> **WHAT YOU HAVE TO DO**:
Determine how many lines in the entries below contain "summary", and output that number alone.
** RECORDS FOR THE EXERCISE follows **
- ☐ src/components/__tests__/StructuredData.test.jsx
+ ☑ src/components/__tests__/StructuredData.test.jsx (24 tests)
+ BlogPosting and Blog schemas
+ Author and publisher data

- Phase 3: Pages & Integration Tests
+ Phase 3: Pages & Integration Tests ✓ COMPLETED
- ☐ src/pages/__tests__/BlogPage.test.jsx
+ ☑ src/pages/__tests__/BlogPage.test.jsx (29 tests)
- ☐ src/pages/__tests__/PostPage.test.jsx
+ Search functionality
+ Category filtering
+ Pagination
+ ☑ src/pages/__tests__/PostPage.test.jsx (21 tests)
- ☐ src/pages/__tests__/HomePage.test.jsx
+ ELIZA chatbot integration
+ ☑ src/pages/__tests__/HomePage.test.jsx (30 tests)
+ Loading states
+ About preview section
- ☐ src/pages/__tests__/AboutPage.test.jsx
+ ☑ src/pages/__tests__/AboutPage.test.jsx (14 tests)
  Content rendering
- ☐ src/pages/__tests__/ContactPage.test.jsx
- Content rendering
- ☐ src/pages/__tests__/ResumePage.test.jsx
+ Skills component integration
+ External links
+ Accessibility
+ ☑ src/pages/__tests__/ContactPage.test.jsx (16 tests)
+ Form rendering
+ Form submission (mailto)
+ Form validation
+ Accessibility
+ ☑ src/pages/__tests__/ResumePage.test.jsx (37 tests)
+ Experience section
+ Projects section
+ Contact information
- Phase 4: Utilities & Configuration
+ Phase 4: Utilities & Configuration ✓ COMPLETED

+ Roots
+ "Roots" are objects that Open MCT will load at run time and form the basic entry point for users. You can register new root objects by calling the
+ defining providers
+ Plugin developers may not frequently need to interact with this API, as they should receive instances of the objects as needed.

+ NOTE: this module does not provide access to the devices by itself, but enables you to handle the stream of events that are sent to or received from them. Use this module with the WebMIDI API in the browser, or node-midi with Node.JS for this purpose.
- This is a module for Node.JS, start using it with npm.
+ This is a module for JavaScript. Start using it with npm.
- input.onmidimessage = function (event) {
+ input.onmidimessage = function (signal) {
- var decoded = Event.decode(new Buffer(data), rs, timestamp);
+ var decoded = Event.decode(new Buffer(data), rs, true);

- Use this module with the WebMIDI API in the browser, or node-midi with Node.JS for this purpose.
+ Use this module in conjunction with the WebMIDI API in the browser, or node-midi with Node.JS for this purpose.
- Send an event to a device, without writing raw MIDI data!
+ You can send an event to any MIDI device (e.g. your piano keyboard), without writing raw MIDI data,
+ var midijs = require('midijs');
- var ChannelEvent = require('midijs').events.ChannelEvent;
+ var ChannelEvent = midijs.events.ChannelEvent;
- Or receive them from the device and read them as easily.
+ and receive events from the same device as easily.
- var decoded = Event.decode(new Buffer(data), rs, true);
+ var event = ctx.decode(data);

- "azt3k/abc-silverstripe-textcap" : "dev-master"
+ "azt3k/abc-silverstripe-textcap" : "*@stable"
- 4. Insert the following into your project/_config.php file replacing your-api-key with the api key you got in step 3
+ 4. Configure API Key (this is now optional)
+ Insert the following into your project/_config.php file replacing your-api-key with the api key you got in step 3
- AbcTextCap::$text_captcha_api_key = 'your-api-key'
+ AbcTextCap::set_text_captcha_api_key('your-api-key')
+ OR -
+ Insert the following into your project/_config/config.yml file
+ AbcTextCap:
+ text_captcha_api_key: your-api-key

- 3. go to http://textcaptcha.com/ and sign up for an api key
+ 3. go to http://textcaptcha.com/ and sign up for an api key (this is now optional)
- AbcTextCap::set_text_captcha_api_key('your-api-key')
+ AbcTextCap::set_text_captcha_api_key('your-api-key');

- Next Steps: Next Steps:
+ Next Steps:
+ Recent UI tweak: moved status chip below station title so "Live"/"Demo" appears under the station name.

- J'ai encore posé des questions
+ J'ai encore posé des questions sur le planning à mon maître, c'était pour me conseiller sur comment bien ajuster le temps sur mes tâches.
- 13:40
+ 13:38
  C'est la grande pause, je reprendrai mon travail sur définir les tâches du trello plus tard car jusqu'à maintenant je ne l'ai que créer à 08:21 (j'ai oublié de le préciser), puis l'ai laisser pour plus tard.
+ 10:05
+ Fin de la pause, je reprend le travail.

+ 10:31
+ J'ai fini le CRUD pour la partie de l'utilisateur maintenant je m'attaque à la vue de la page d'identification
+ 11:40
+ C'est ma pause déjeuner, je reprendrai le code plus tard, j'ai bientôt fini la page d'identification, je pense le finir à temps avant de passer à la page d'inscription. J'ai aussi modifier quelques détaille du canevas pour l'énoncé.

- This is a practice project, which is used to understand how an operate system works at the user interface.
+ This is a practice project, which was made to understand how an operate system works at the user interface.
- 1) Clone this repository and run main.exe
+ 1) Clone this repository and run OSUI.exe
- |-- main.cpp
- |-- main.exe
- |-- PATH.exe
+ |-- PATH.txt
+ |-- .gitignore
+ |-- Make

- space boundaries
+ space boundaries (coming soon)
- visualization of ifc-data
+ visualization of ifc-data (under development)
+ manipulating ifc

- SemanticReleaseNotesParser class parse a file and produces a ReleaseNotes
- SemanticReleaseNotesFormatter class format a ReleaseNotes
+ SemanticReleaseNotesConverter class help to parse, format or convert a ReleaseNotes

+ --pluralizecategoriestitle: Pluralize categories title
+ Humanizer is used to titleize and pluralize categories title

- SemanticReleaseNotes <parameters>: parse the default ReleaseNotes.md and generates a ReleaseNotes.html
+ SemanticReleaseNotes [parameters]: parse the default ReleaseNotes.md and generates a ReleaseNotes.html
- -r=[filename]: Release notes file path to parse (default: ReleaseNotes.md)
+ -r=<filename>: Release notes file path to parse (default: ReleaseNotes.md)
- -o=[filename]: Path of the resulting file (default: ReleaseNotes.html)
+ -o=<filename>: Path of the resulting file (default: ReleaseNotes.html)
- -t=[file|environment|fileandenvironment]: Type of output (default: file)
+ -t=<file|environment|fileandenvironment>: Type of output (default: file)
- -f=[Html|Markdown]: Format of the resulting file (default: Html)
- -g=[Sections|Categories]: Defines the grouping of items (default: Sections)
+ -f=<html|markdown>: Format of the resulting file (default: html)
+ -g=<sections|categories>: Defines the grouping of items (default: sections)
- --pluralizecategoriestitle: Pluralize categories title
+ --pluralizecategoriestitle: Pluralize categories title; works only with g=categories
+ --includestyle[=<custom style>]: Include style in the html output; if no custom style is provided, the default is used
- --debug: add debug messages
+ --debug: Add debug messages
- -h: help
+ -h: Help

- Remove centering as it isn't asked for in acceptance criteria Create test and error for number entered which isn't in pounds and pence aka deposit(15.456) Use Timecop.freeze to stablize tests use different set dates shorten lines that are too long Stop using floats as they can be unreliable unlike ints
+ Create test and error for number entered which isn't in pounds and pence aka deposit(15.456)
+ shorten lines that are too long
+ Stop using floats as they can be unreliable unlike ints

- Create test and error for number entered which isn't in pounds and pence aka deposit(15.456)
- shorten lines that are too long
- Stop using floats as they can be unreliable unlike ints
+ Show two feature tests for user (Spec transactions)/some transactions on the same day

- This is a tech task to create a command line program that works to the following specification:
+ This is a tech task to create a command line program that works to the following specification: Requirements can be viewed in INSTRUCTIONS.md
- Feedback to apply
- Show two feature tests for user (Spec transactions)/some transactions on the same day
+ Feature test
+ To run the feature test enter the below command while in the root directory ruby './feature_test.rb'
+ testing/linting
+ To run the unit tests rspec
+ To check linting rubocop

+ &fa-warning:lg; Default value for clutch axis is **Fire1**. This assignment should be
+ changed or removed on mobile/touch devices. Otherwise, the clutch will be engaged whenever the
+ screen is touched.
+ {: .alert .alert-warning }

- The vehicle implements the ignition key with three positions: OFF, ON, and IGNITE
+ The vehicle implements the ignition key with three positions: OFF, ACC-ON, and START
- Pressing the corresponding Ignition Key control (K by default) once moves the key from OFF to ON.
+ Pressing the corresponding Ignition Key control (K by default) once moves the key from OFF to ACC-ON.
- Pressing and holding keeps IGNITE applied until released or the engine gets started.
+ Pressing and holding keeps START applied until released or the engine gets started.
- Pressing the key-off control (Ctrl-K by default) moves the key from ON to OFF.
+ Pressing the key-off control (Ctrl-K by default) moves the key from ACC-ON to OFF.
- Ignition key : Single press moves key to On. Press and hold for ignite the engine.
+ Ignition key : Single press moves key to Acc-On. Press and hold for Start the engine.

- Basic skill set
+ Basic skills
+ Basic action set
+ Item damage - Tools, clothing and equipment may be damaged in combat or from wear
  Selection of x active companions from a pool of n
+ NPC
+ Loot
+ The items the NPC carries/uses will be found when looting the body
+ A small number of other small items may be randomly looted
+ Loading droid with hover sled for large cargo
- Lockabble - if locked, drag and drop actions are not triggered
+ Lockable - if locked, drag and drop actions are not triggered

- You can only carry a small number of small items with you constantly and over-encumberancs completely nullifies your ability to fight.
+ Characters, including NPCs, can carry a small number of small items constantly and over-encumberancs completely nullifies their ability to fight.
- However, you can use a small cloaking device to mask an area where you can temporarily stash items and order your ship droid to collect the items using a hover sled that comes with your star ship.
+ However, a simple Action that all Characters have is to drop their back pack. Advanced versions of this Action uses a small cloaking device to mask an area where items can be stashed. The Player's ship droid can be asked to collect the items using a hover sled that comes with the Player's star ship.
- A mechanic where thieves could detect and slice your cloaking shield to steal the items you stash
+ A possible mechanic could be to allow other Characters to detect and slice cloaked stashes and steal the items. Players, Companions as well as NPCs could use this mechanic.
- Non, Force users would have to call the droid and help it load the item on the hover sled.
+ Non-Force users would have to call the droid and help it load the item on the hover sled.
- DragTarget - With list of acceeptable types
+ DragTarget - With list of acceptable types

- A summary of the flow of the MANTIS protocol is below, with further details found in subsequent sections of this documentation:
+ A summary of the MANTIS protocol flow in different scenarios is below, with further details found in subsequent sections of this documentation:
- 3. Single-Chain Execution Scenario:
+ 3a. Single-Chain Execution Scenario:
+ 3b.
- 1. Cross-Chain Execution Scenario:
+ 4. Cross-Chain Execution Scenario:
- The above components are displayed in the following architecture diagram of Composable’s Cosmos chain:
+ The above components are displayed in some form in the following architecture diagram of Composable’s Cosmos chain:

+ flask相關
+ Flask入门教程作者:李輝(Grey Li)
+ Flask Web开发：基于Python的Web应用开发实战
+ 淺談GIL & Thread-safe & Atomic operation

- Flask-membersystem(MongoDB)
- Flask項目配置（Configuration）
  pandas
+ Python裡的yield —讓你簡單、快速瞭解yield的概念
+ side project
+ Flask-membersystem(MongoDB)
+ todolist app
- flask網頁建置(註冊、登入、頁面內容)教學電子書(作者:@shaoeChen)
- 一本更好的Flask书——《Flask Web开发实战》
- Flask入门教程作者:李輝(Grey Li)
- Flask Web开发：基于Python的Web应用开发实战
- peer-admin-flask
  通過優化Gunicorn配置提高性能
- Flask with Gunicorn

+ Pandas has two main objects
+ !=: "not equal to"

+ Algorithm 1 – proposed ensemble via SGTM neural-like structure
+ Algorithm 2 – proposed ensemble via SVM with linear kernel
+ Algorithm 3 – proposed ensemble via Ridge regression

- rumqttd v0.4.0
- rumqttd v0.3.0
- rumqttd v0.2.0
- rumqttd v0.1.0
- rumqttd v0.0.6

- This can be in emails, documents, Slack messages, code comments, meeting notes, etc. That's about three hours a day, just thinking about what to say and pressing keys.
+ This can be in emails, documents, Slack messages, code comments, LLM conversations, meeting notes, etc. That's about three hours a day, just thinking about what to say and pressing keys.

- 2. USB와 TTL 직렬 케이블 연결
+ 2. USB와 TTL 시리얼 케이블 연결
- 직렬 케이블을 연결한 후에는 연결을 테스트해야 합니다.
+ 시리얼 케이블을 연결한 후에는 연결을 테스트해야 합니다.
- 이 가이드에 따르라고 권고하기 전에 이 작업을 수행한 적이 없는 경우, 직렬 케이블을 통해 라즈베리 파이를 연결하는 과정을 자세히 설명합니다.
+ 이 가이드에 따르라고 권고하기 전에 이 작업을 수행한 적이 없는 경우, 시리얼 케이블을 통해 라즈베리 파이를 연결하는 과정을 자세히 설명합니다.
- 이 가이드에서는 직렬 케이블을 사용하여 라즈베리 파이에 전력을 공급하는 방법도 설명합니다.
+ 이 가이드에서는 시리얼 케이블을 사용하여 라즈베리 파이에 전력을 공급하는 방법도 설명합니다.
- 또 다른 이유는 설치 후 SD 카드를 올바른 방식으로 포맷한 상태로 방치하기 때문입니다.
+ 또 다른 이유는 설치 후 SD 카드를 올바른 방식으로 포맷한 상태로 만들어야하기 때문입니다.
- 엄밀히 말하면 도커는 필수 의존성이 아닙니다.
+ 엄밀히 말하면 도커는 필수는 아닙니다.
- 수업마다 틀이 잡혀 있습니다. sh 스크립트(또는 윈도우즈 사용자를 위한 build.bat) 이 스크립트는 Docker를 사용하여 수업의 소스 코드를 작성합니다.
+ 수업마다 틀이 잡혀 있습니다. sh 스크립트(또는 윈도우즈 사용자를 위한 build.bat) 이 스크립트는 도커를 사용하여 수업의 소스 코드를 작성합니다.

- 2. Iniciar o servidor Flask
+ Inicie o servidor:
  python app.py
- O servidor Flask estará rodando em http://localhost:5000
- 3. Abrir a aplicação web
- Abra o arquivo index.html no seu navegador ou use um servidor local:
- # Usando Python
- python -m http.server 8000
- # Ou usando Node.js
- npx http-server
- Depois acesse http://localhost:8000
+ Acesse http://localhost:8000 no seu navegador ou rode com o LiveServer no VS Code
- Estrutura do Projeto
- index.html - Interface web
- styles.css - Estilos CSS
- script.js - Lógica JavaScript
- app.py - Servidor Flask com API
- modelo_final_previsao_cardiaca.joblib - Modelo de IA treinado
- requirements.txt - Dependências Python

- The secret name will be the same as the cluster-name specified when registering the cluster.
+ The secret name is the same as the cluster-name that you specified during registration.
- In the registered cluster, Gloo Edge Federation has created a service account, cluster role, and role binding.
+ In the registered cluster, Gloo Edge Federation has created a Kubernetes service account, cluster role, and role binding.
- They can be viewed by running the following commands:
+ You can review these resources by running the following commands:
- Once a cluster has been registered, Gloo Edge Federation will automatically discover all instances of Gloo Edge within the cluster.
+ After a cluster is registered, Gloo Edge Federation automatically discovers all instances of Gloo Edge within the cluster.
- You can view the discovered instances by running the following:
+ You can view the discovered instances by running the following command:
** End of RECORDS FOR THE EXERCISE **
> **EXPECTED ANSWER**:
2